Majority of BSD cases (61.1%) in the present study showed no attributable cause for stone formation which agrees well with reports of idiopathic calculi in children from developing countries (Haistead and Valyasevi, 1967; Sadre and Ziai, 1977; Singh, 1977; Rahman and Van Reen, 1981; Brockis et al., 1981). In the present study stasis was shown to be a possible etiological factor only in 5% children, whereas some workers reported a higher percentage (Aurora et al., 1970; Taneja et al., 1970; DuPreez arid Cremin, 1973; Loutfi et al., 1974).. This may be because intravenous pyelography was done only in equivocal cases where plain x-ray despite presumptive symptoms was negative for bladder stone. In the present study 52 (28.9%) patients showed some metabolic’ disorder which could predispose to stone formation. This is in contrast to low reported incidence of metabolic causes for vesical calculi in Indian children (Aurora et al., 1970). There is a need for an indepth investigation of metabolic causes in these children in our region.
There was a significantly higher frequency of post-operative complication in the presence of urinary tract infections. In view of this a preoperative urine culture and appropriate treatment is strongly advocated to avoid this situation. It is also important to note that a stone needs to be removed suprapubically because of the complications that ensues on its impaction in the urethra (Malek, 1976; Drach, 1978). Some workers (Loutfi 1977; Singh et aL, 1968) have recommended closure of bladder leaving no uretheral catheter postoperatively. However, in our experience a catheter in the immediate postoperative period (12-24 hours) was beneficial as the child was likely to retain urine due to postoperative pain. This increased the likelihood of producing pressure on bladder repair thereby increasing the frequency of suprapubic leakage of urine.

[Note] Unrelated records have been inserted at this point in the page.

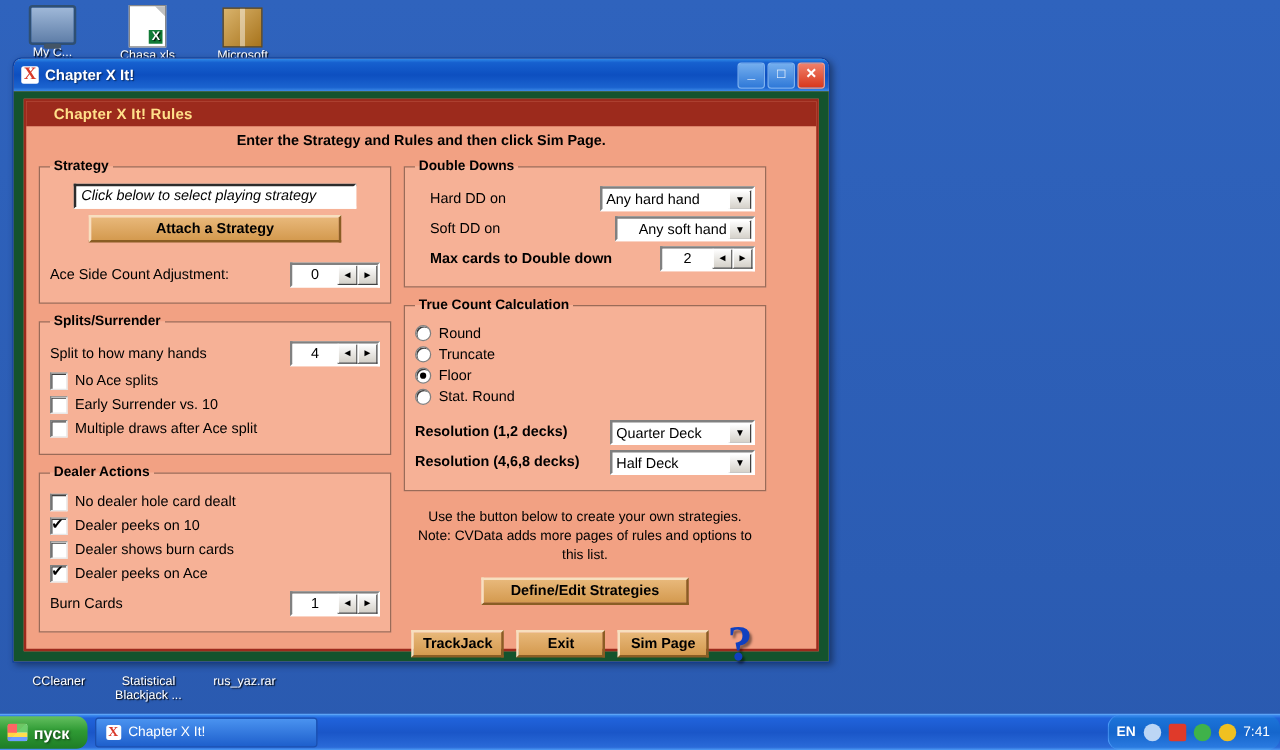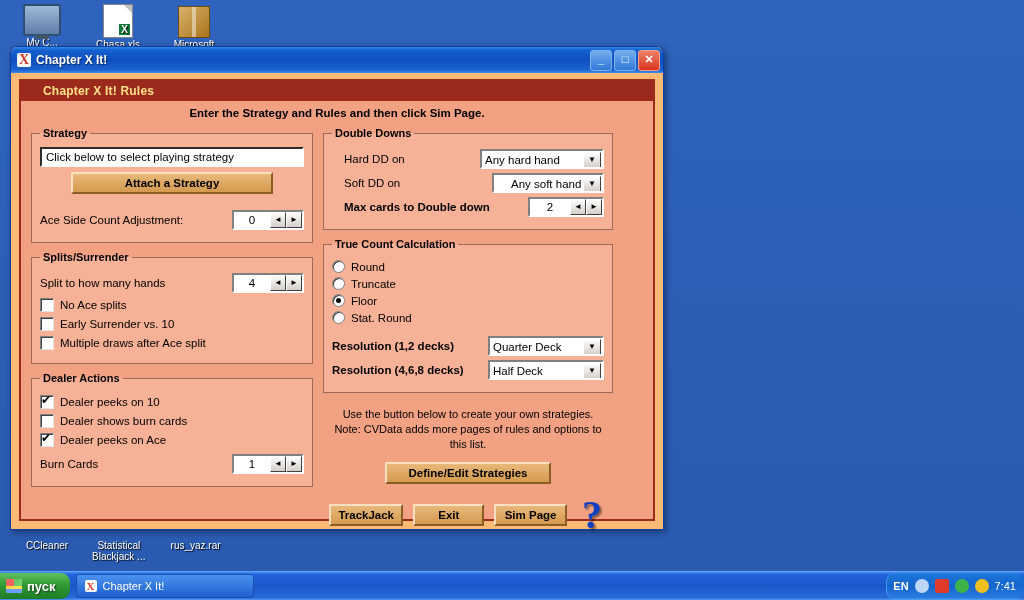--- a/index.html
+++ b/index.html
@@ -111,7 +111,7 @@
 
   .win-body {
     position: absolute; top: 26px; left: 0; right: 0; bottom: 0;
-    background: #fdba74;
+    background: #14532d;
     padding: 6px 8px 8px 8px;
     box-sizing: border-box;
   }

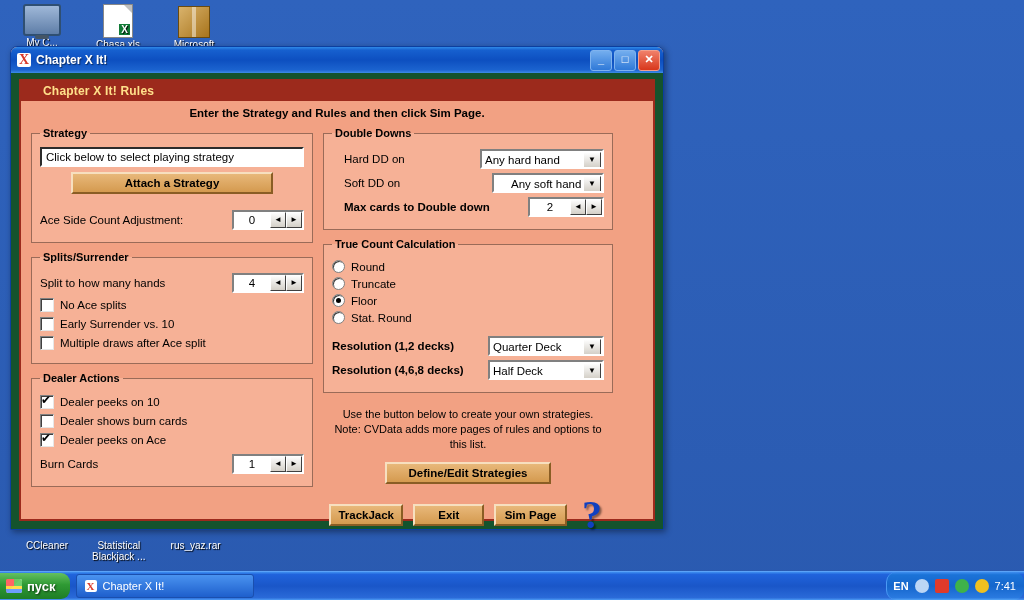--- a/index.html
+++ b/index.html
@@ -393,7 +393,7 @@
 
           <fieldset class="group">
             <legend>Strategy</legend>
-            <div class="textbox" style="width:264px; margin:2px auto 0 auto;">Click below to select playing strategy</div>
+            <div class="textbox" style="width:226px; margin:2px auto 0 auto;font-style:italic;">Click below to select playing strategy</div>
             <div class="attach-wrap">
               <div class="btn" style="display:inline-block; width:202px;">Attach a Strategy</div>
             </div>

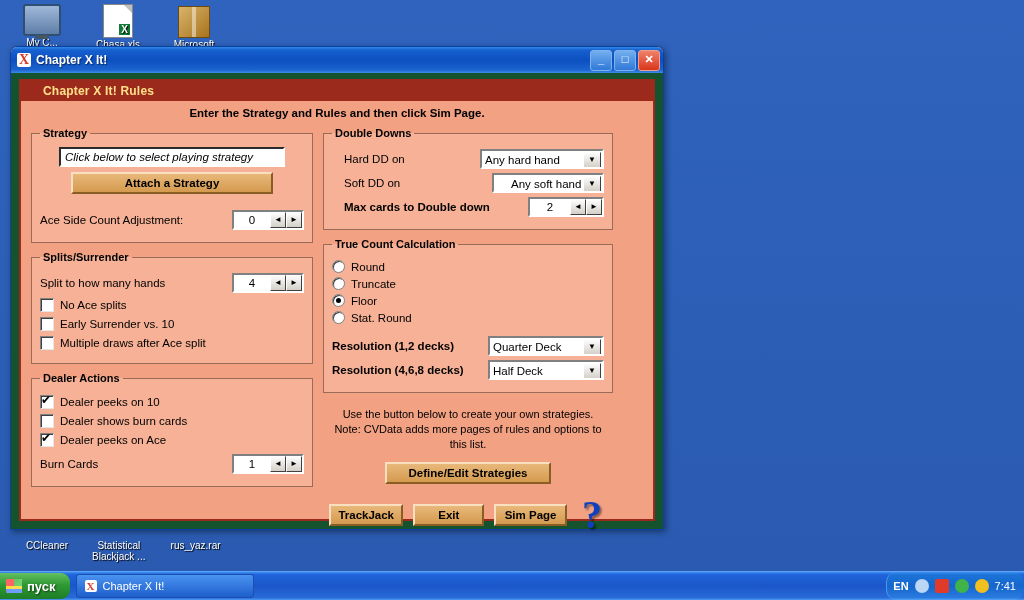--- a/index.html
+++ b/index.html
@@ -433,6 +433,10 @@
 
           <fieldset class="group">
             <legend>Dealer Actions</legend>
+            <div class="cbrow">
+              <span class="cb"></span>
+              <span>No dealer hole card dealt</span>
+            </div>
             <div class="cbrow">
               <span class="cb checked"></span>
               <span>Dealer peeks on 10</span>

Low recurrence rate following surgery (1 .2%) in the present study agrees well with other workers who have studied the problem of bladder stone disease in children (Valyasevi and Van Reen, 1968; Aurora et al., 1970; Loutfi, 1977; Brockis et al., 1981). This is in contrast to a recurrence rate of upto 30% for renal calculi in children (Deaschner et aL, 1960; Gaches et al., 1975; Malek and Kelalis, 1975). The low recurrence rate in childhood BSD appears to be attributable to some stone promoting events which have occurred in the remote past as an episode. Since the underlying factors do not persist, unlike renal stones, the stone forming process does not show the same activity as in upper tract calculi.